Sócio da Wepink já teve empresa com investigada por envolvimento com PCC
Foto: Reprodução

Agência Pública, por Ludmila Pizarro – Em 2017, no bairro do Cambuci, região Central da cidade de São Paulo, uma administradora de empresas desempregada abriu a primeira unidade de um salão de beleza. O negócio aparentemente trivial de Samara Cahanovich Martins, registrado sob o nome Samy Karen Lash Studio De Beleza Ltda, seria a pedra inicial de um império da beleza. Isso porque a Pink Lash, como foi nomeada a franquia, se tornaria um negócio milionário, funcionando em ao menos 12 endereços na Grande São Paulo de 2017 até hoje.

E mais: foi da Pink Lash que partiu um segundo negócio ainda mais superlativo, a rede bilionária de produtos de beleza Wepink, que tem entre os sócios a influencer Virginia Fonseca e o marido de Samara, o empresário Thiago Stabile.

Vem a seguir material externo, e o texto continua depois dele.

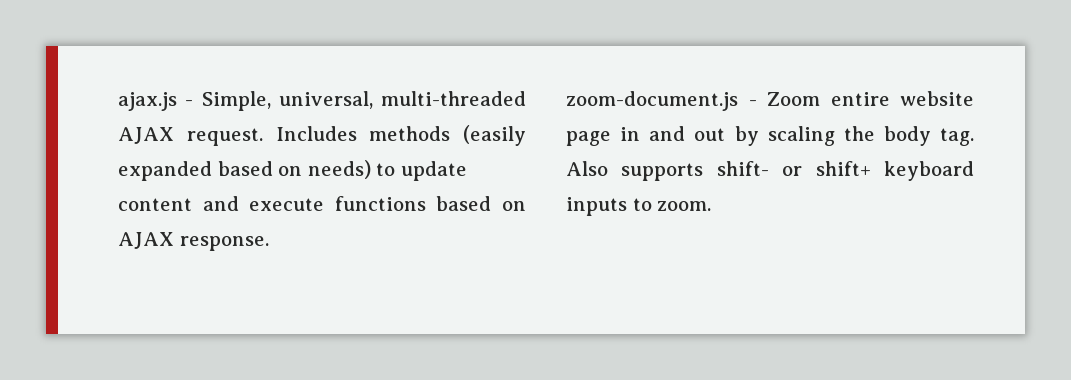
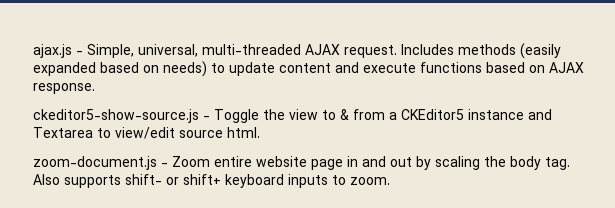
(269, 243) none -> [33,109,552,123] [33,127,260,139] // ckeditor5-show-source.js - Toggle the view to & from a CKEditor5 instance and Textarea to view/edit source html.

A Wepink é uma das principais empresas de cosméticos do país. Segundo Virginia, o faturamento foi de cerca de R$ 1,3 bilhão em 2025. Essa cifra representa um crescimento de 73% em um ano, tendo em vista que ela declarou um faturamento de R$ 750 milhões em 2024 durante seu depoimento na CPI das Bets.

Agora, a Agência Pública descobriu que a Pink Lash contou com outra sócia, também famosa, mas que ganhou as manchetes por motivos diferentes: Karen de Moura Tanaka Mori, conhecida como a “Japa do PCC”. Samara, Thiago e Karen foram sócios na Pink Lash. Entre dezembro de 2017 e novembro de 2021, Karen participou de pelo menos quatro empresas ligadas ao negócio de cílios postiços.

O apelido “Japa do crime” surgiu após Karen ser presa em flagrante em fevereiro de 2024, em uma investigação sobre lavagem de dinheiro e associação criminosa. “A prisão ocorreu após o cumprimento de mandados de busca e apreensão domiciliar expedidos nos autos […] a fim de dar prosseguimento à investigação”, segundo o inquérito policial. Na ocasião, foram apreendidos em sua casa mais de R$ 1 milhão e 50 mil dólares em espécie, além de um automóvel da marca Audi. Em março daquele ano, ela passou a cumprir pena domiciliar após alegar a necessidade de cuidar do filho, menor de idade.

O advogado responsável pela defesa de Karen, Telles Rodrigo Gonçalves, confirmou à Pública que ambas foram sócias na Pink Lash. “A Karen e a Samara iniciaram a sociedade em 2015 e fundaram a empresa Pink Lash, ficaram com a sociedade até 2021, onde venderam quase 100 lojas pelo Brasil todo espalhando a marca”, informou. Ele também encaminhou imagens de Karen com Samara em lojas da Pink Lash.

Karen é viúva de Wagner Ferreira da Silva, o “Cabelo Duro” – que chegou a ser apontado pela Polícia Civil de São Paulo como “um dos principais representantes da organização criminosa Primeiro Comando da Capital (PCC) na região da baixada santista”. Ele foi executado em 2018, após ser acusado de envolvimento na morte de dois homens, supostamente membros do PCC.

As investigações contra Karen afirmam que, após a morte de Silva, “ela abriu a empresa KK Participações e passou a exercer uma movimentação financeira incompatível com o seu patrimônio anterior, de modo a demonstrar a lavagem de patrimônio ilícito deixado pelo seu então companheiro”.